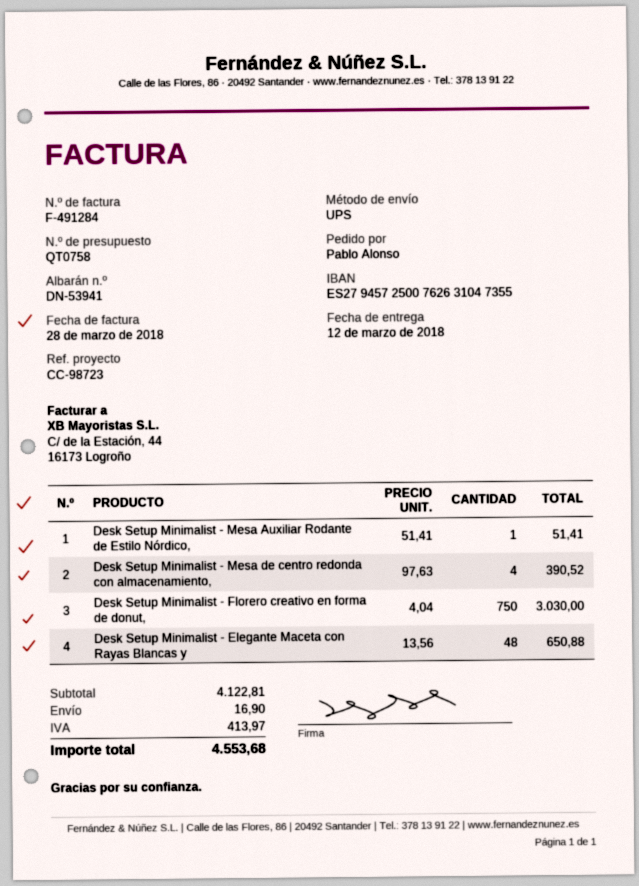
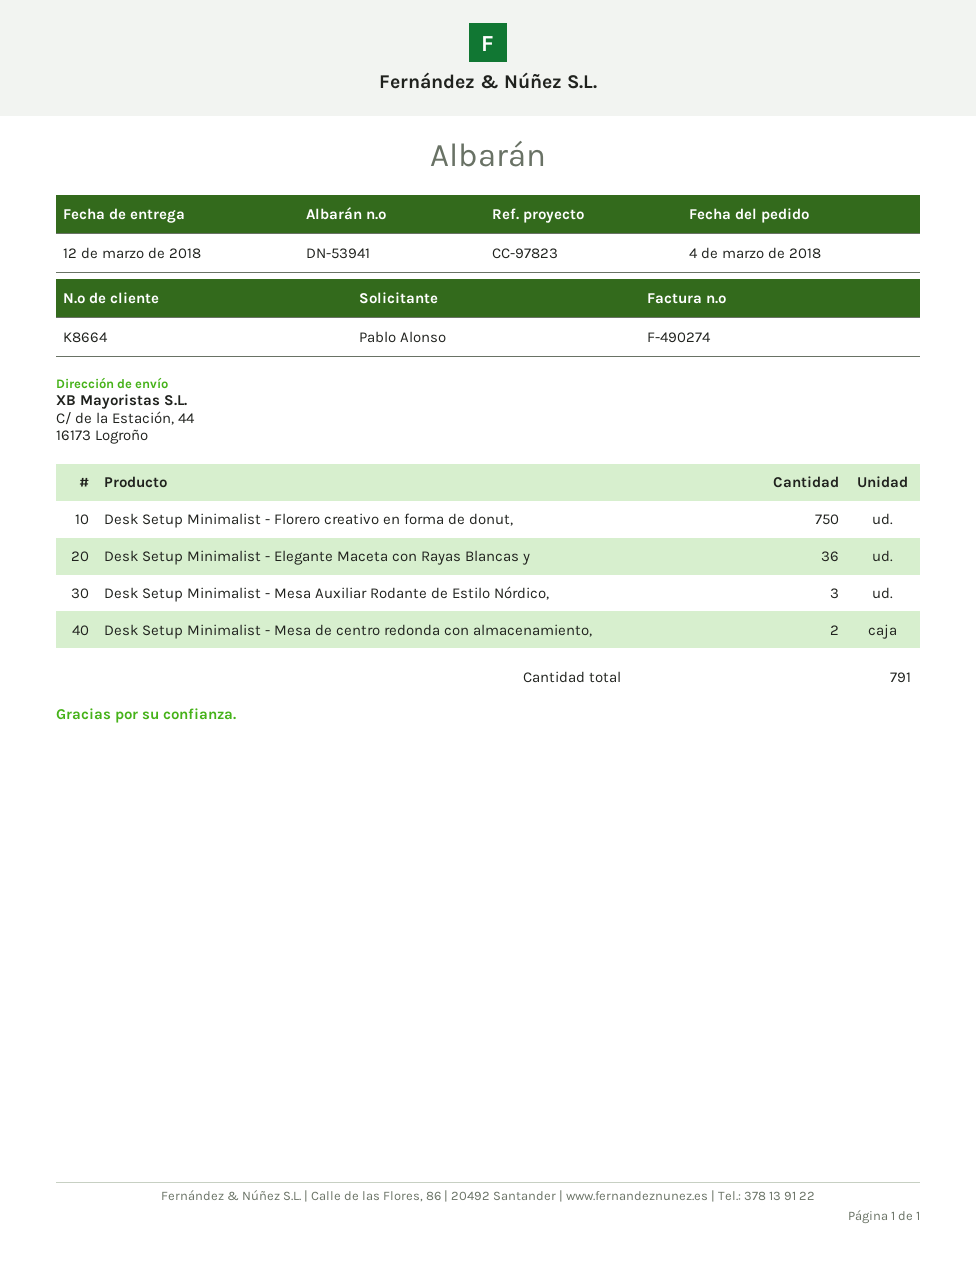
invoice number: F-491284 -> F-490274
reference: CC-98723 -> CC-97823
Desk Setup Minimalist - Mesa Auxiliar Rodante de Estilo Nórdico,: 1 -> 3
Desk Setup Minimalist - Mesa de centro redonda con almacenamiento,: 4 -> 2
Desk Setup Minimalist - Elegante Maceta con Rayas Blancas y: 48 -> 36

---

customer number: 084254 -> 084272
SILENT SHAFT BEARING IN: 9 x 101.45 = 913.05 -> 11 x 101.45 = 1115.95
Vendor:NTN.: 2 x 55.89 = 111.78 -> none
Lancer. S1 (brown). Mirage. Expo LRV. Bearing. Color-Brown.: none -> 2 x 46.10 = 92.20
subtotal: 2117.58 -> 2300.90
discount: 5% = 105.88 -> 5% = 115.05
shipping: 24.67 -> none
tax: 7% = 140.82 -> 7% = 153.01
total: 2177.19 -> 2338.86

What is expected:
Using only the entries above, output the line with "reference: CC-98723 -> CC-97823", the line with "Desk Setup Minimalist - Elegante", and all lines between them, exactly as they stand.

Output for this exercise:
reference: CC-98723 -> CC-97823
Desk Setup Minimalist - Mesa Auxiliar Rodante de Estilo Nórdico,: 1 -> 3
Desk Setup Minimalist - Mesa de centro redonda con almacenamiento,: 4 -> 2
Desk Setup Minimalist - Elegante Maceta con Rayas Blancas y: 48 -> 36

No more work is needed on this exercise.